From the listing that follows, reproduce only the lines from the one holding "flex-direction: none ->" through the one holding "html: <div>Interface Statistics</div>", both included, with no pictures.

DATA LISTING |
BEGIN

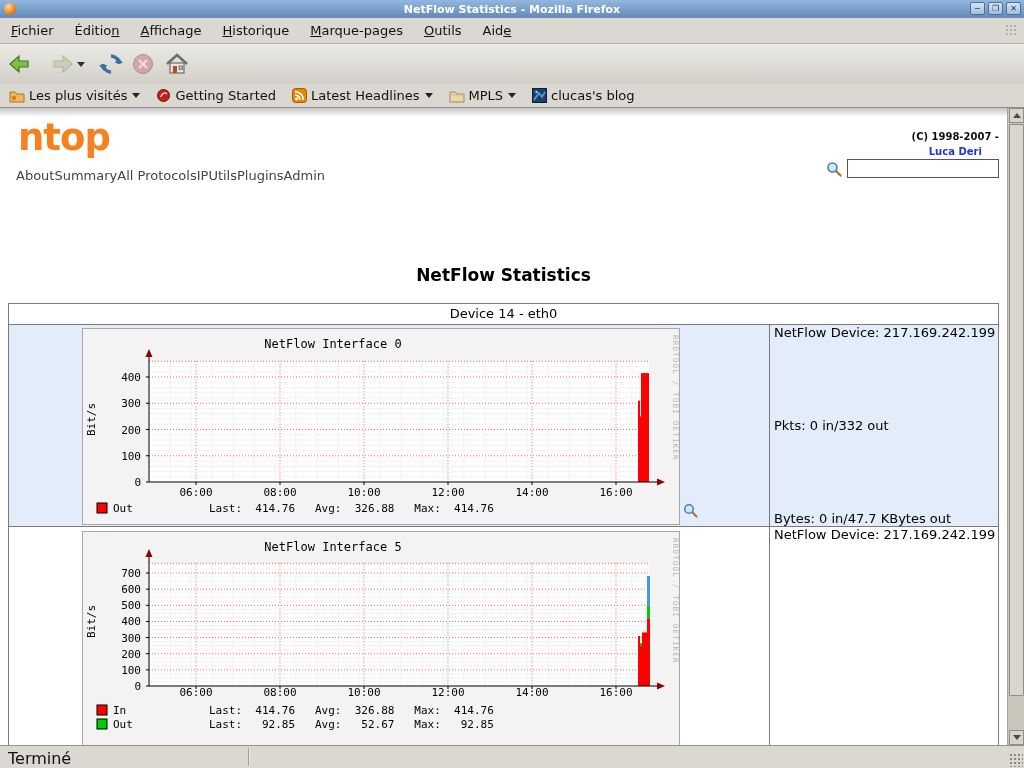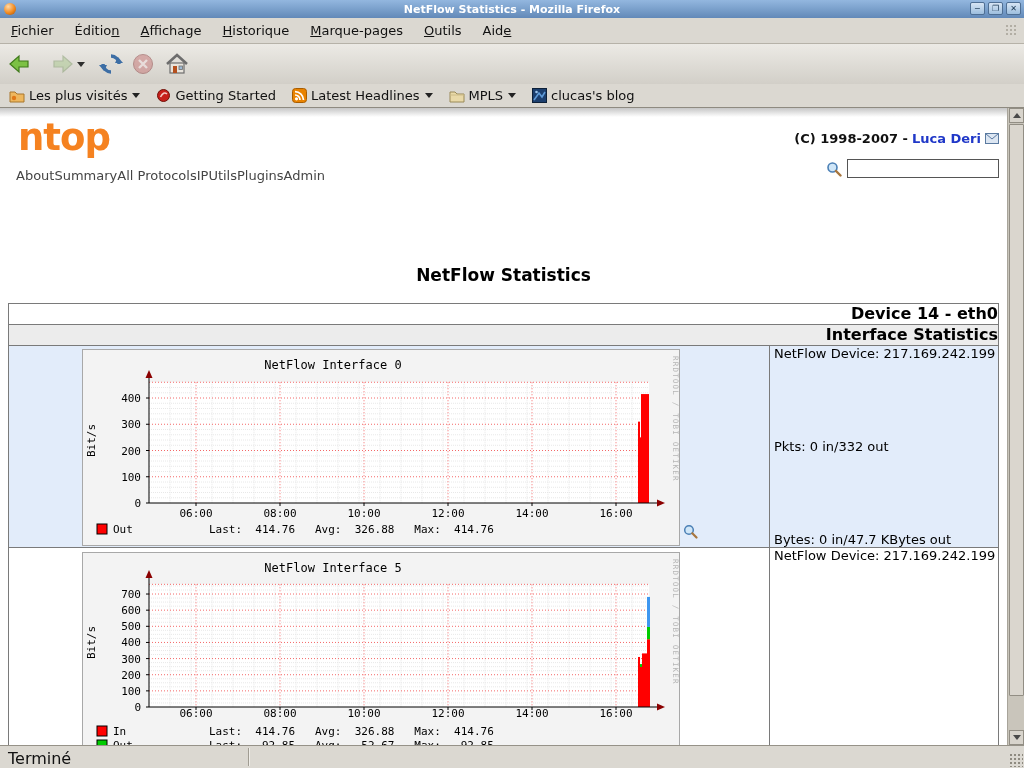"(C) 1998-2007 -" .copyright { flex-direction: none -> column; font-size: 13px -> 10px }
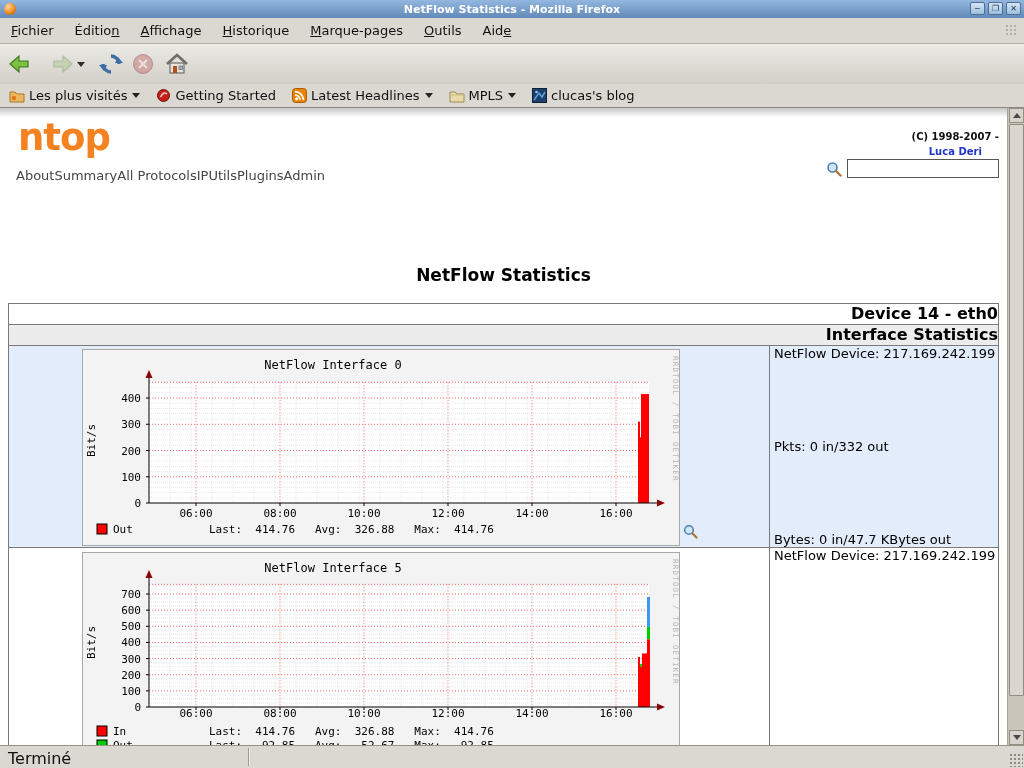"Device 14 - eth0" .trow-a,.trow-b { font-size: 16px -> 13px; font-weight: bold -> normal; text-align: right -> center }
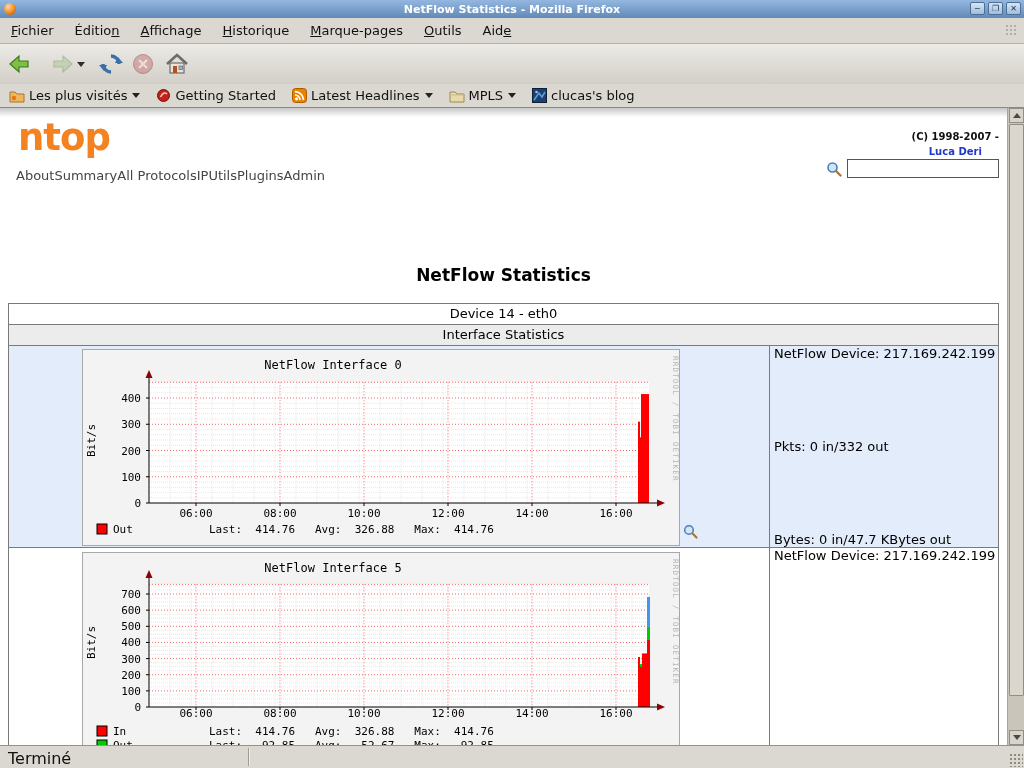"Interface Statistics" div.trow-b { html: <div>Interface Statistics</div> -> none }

END
BEGIN

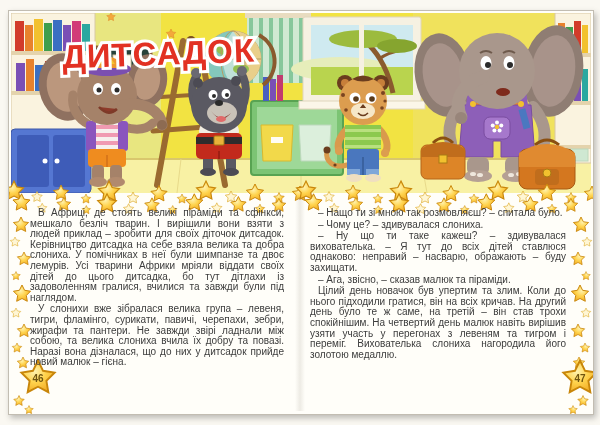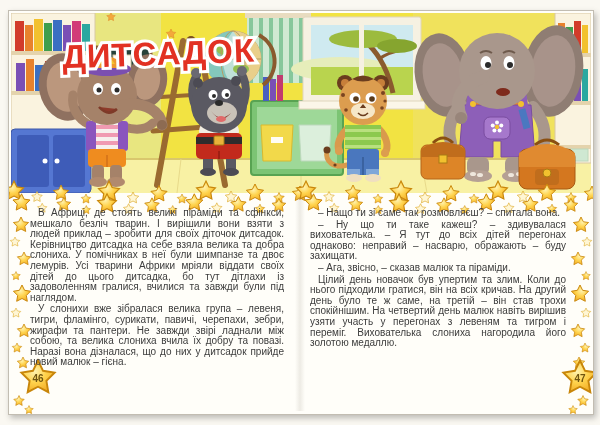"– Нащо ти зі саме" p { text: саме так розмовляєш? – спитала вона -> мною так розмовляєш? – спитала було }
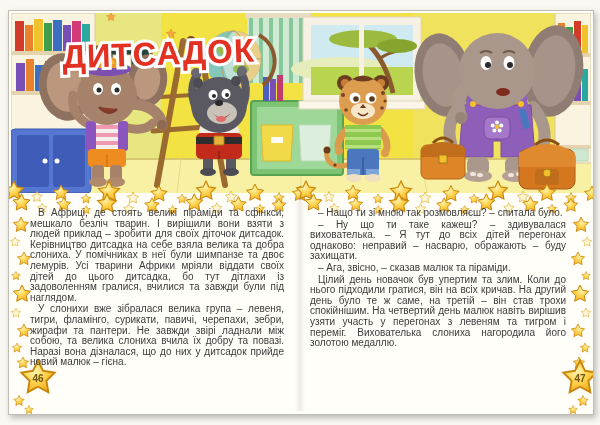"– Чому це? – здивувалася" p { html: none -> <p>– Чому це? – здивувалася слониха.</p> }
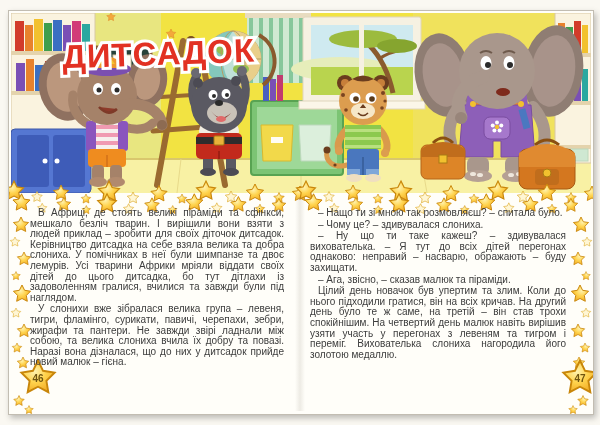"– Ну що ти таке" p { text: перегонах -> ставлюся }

END
BEGIN

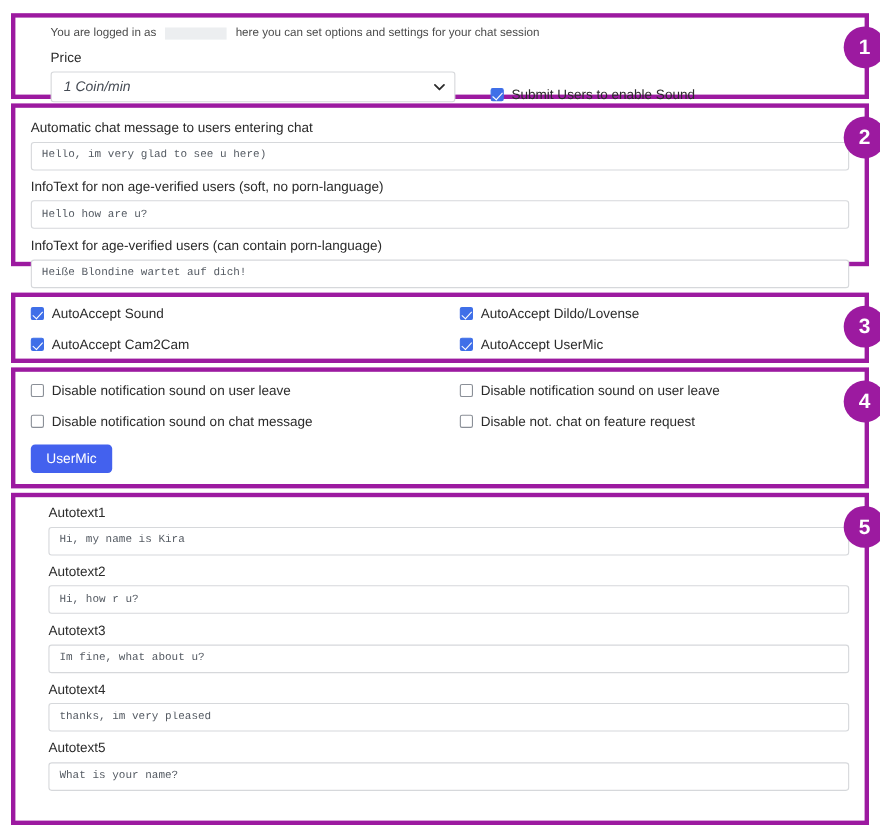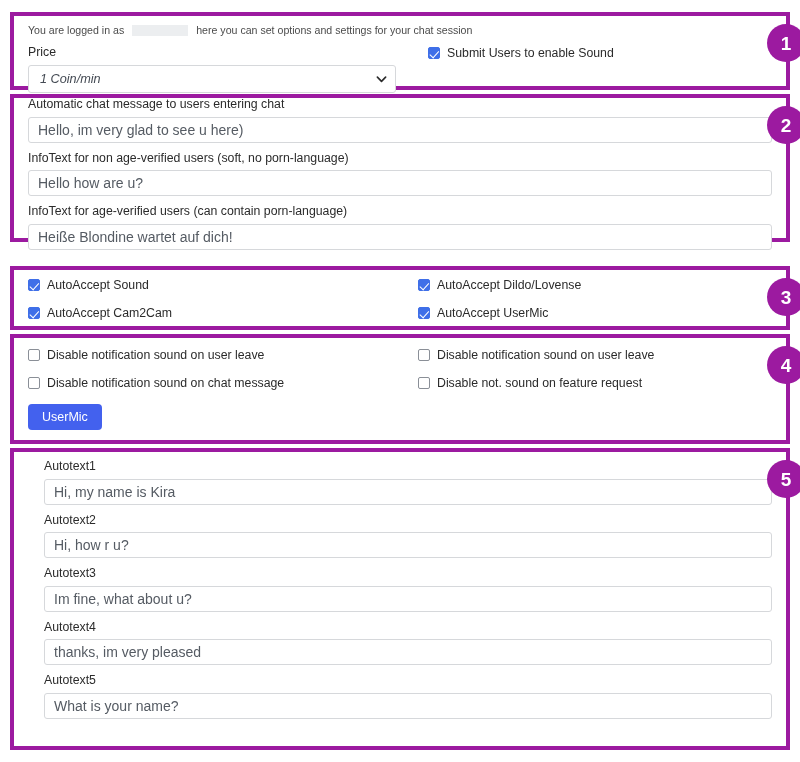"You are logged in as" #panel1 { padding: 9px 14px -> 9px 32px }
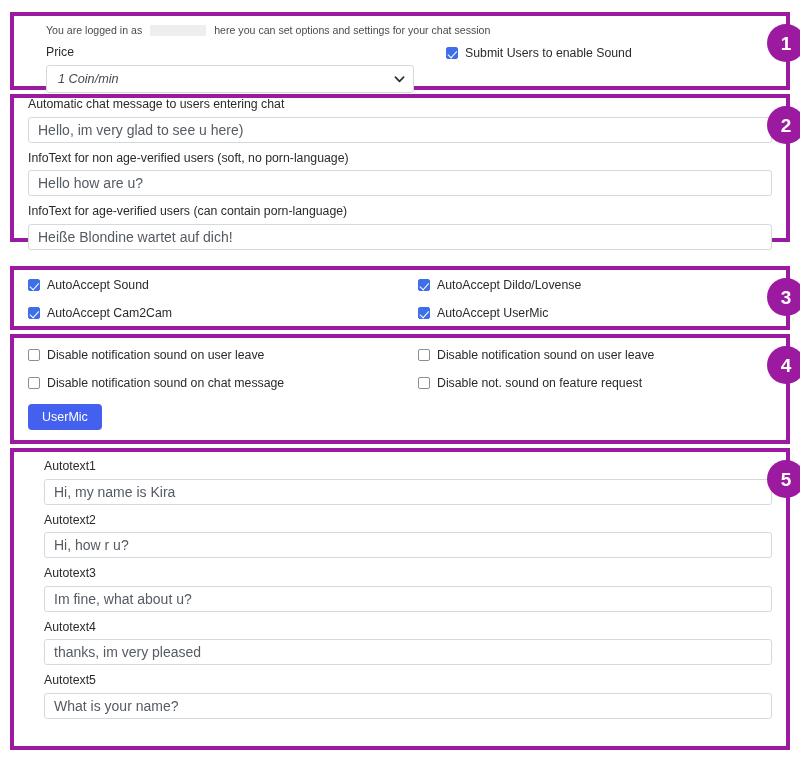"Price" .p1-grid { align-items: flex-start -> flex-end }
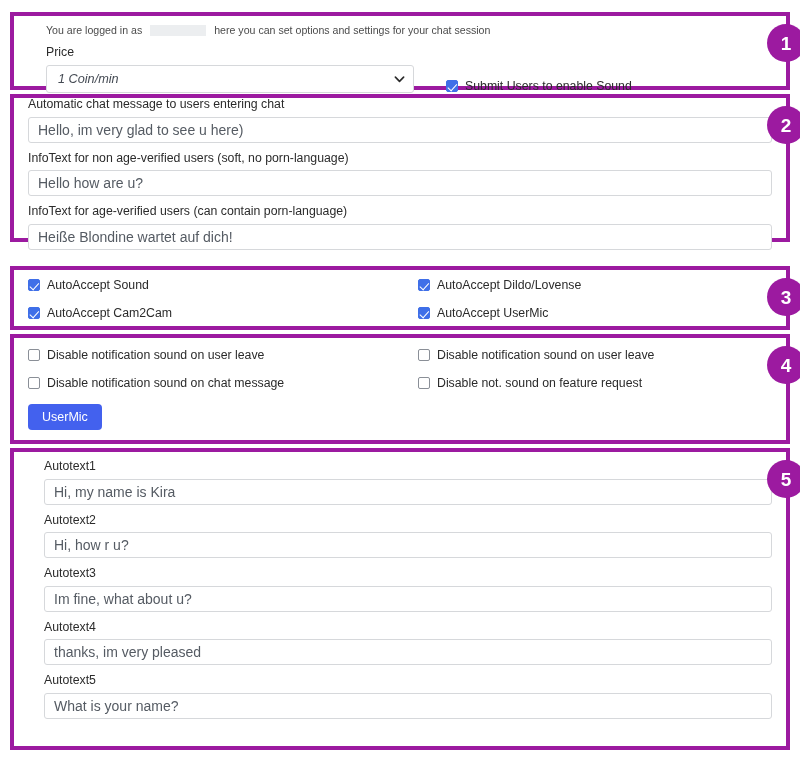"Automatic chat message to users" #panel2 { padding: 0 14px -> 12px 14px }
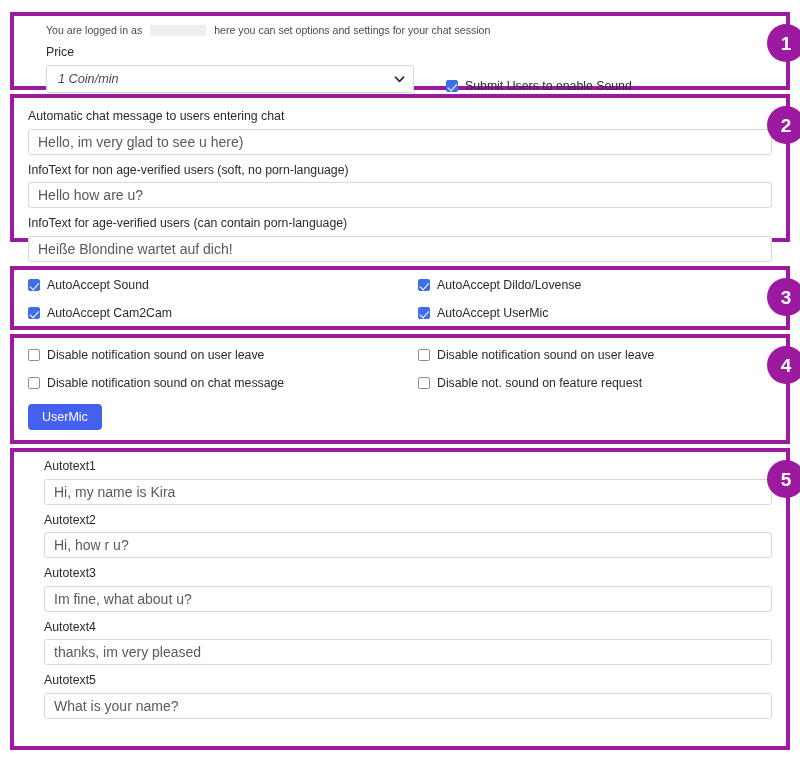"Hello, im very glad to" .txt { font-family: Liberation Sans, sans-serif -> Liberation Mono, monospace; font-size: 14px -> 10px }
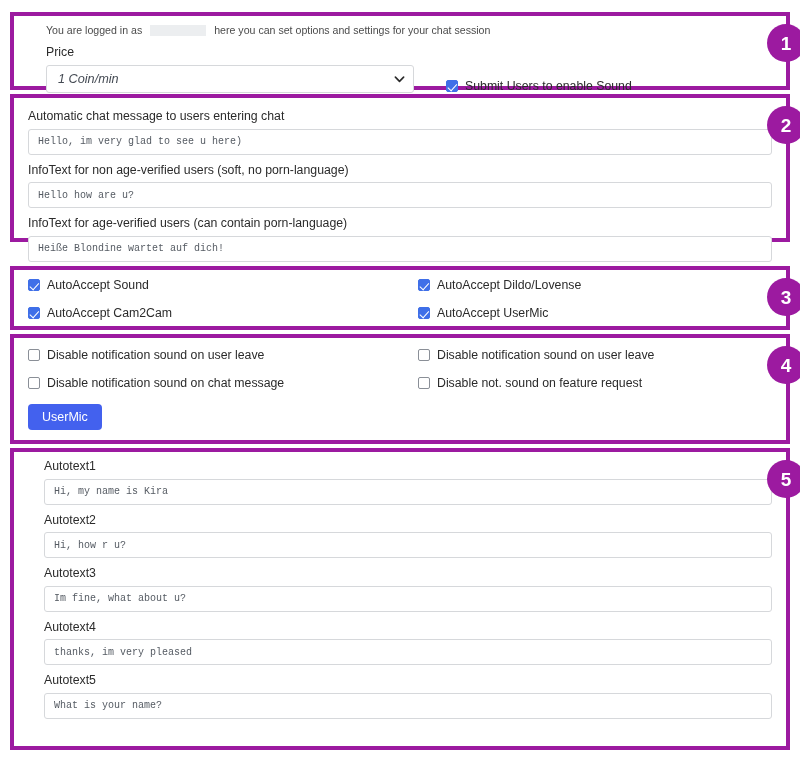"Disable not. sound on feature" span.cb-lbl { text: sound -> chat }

END

SOLVED EXERCISE |
"(C) 1998-2007 -" .copyright { flex-direction: none -> column; font-size: 13px -> 10px }
"Device 14 - eth0" .trow-a,.trow-b { font-size: 16px -> 13px; font-weight: bold -> normal; text-align: right -> center }
"Interface Statistics" div.trow-b { html: <div>Interface Statistics</div> -> none }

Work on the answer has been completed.